Bisnis.com, JAKARTA – Pemerintah meyakini kebijakan baru terkait perhitungan harga jual eceran tidak berimbas masif pada migrasi konsumsi ke bahan bakar minyak dengan RON rendah, terutama premium yang masuk ketegori penugasan.
Djoko Siswanto, Dirjen Minyak dan Gas Bumi Kementerian Energi dan Sumber Daya Mineral (ESDM) meyakini konsumen bahan bakar minyak (BBM) dengan RON tinggi – jenis pertamax ke atas – tidak akan berpindah lagi ke premium.
“Konsumen pertamax ke atas itu enggak akan balik ke premium, mesinnya bisa rusak. [Risiko migrasi] enggak ada,” ujarnya, Rabu (4/7/2018).
Menurutnya, kebijakan baru perhitungan harga jual eceran BBM dengan Peraturan Menteri ESDM No. 34/2018 lebih diarahkan untuk mempermudah dan mempercepat penyesuaian harga oleh badan usaha.
Seperti diketahui, dalam beleid tersebut, harga jual eceran jenis BBM Umum ditetapkan oleh badan usaha dan wajib dilaporkan kepada Menteri melalui Dirjen. Padahal, dalam regulasi sebelumnya, penetapan atau perubahan harga ditetapkan oleh badan usaha setelah mendapat persetujuan dari menteri.
Adapun, perhitungan harga jual eceran jenis BBM Umum di titik serah untuk setiap liter ditetapkan oleh badan usaha dengan harga tertinggi ditentukan berdasarkan harga dasar ditambah pajak pertambahan nilai (PPN) dan pajak bahan bakar kendaraan bermotor (PBBKB) dengan margin paling tinggi 10% dari harga dasar.
Saat ditanya terkait potensi kecenderungan badan usaha mematok margin batas atas yakni 10%, Djoko mengaku tidak hal ini tidak akan sepenuhnya terjadi. Menurutnya, badan usaha akan tetap memperhitungkan persaingan harga jual dan kemampuan masyarakat. Apalagi, laporan tetap diserahkan sebelum eksekusi perubahan harga.
“Saya bilang ke dia [badan usaha], you kalau harganya gede-gede, nanti enggak laku. Enggak ada yang beli,” katanya.

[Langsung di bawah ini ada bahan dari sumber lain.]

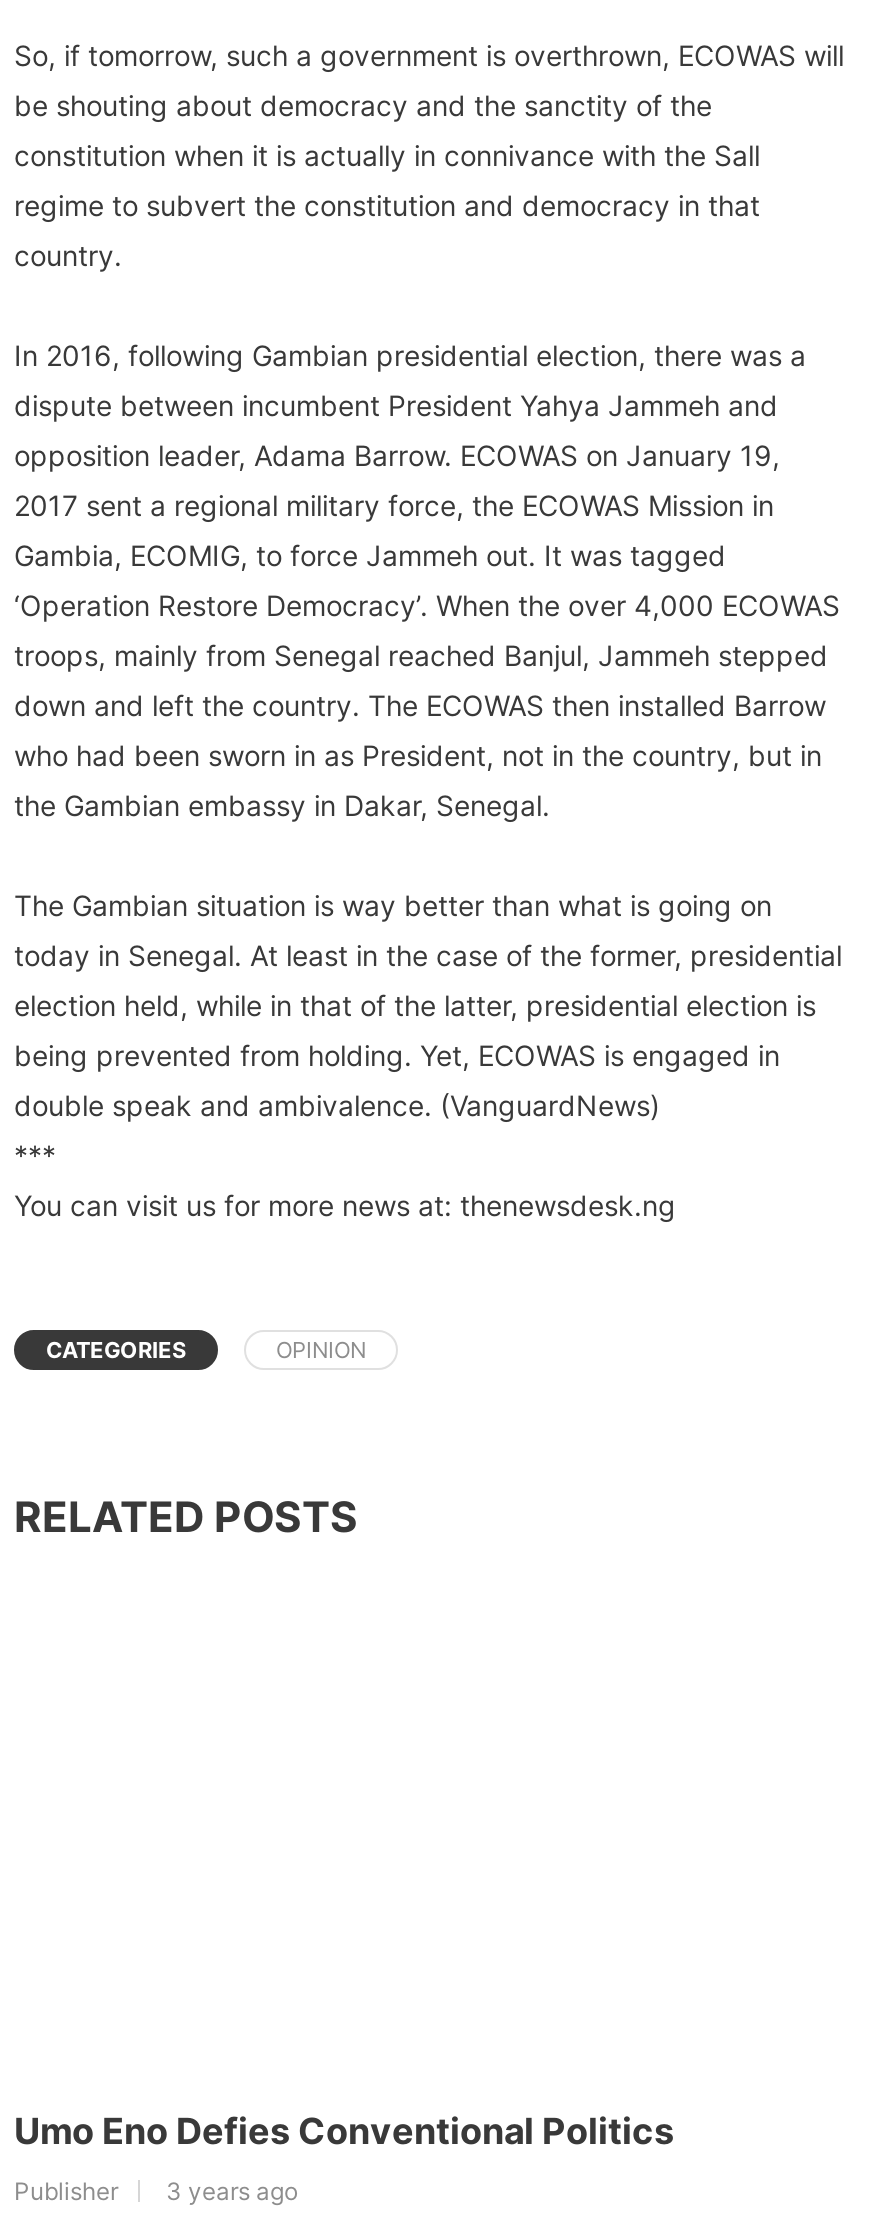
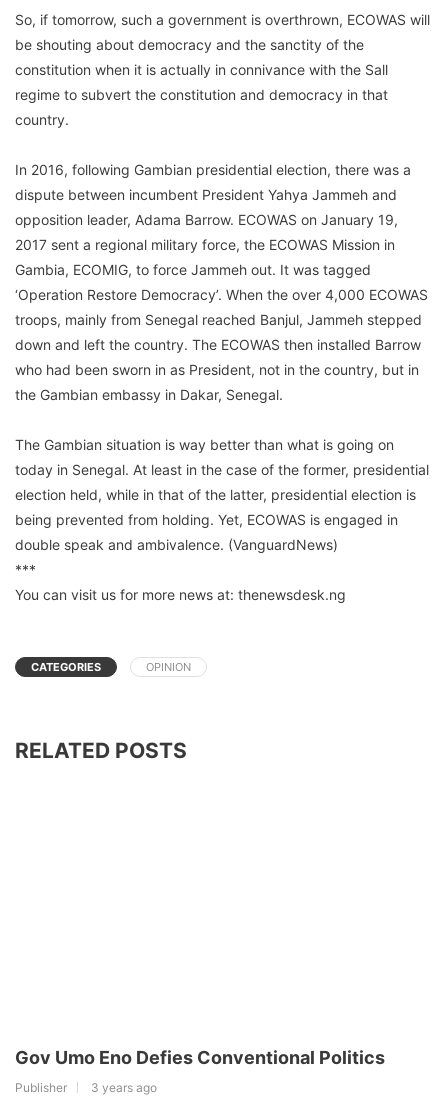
[14,2110,674,2152] Umo Eno Defies Conventional Politics -> [15,1047,385,1068] Gov Umo Eno Defies Conventional Politics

Pada kenyataannya, beberapa badan usaha menaikkan harga jual BBM umum yang berlaku awal Juli.
Walaupun diakuinya, dengan beleid terdahulu pemerintah bisa mengintervensi secara regulasi karena adanya syarat persetujuan menteri. Hal inilah yang pemerintah lakukan saat menjaga harga jual selama Ramadan dan Idulfitri.
Maklum, dalam aturan terdahulu, yakni Permen ESDM No. 21/2018, persetujuan pemerintah didasarkan pada pertimbangan situasi perekonomian, kemampuan daya beli masyarakat, dan/atau ekonomi riil dan sosial masyarakat.
Bagaiamana pun, dalam catatan Bisnis, regulasi baru terkait perhitungan harga jual eceran BBM muncul setelah beberapa bulan sebelumnya pemerintah merevisi Peraturan Presiden (Perpres) No. 191/2014.
Dalam regulasi terbaru, BBM jenis premium masuk dalam penugasan di wilayah Jawa, Madura, dan Bali (Jamali). Padahal, secara regulasi sebelumnya, penugasan itu hanya berlaku untuk luar Jamali.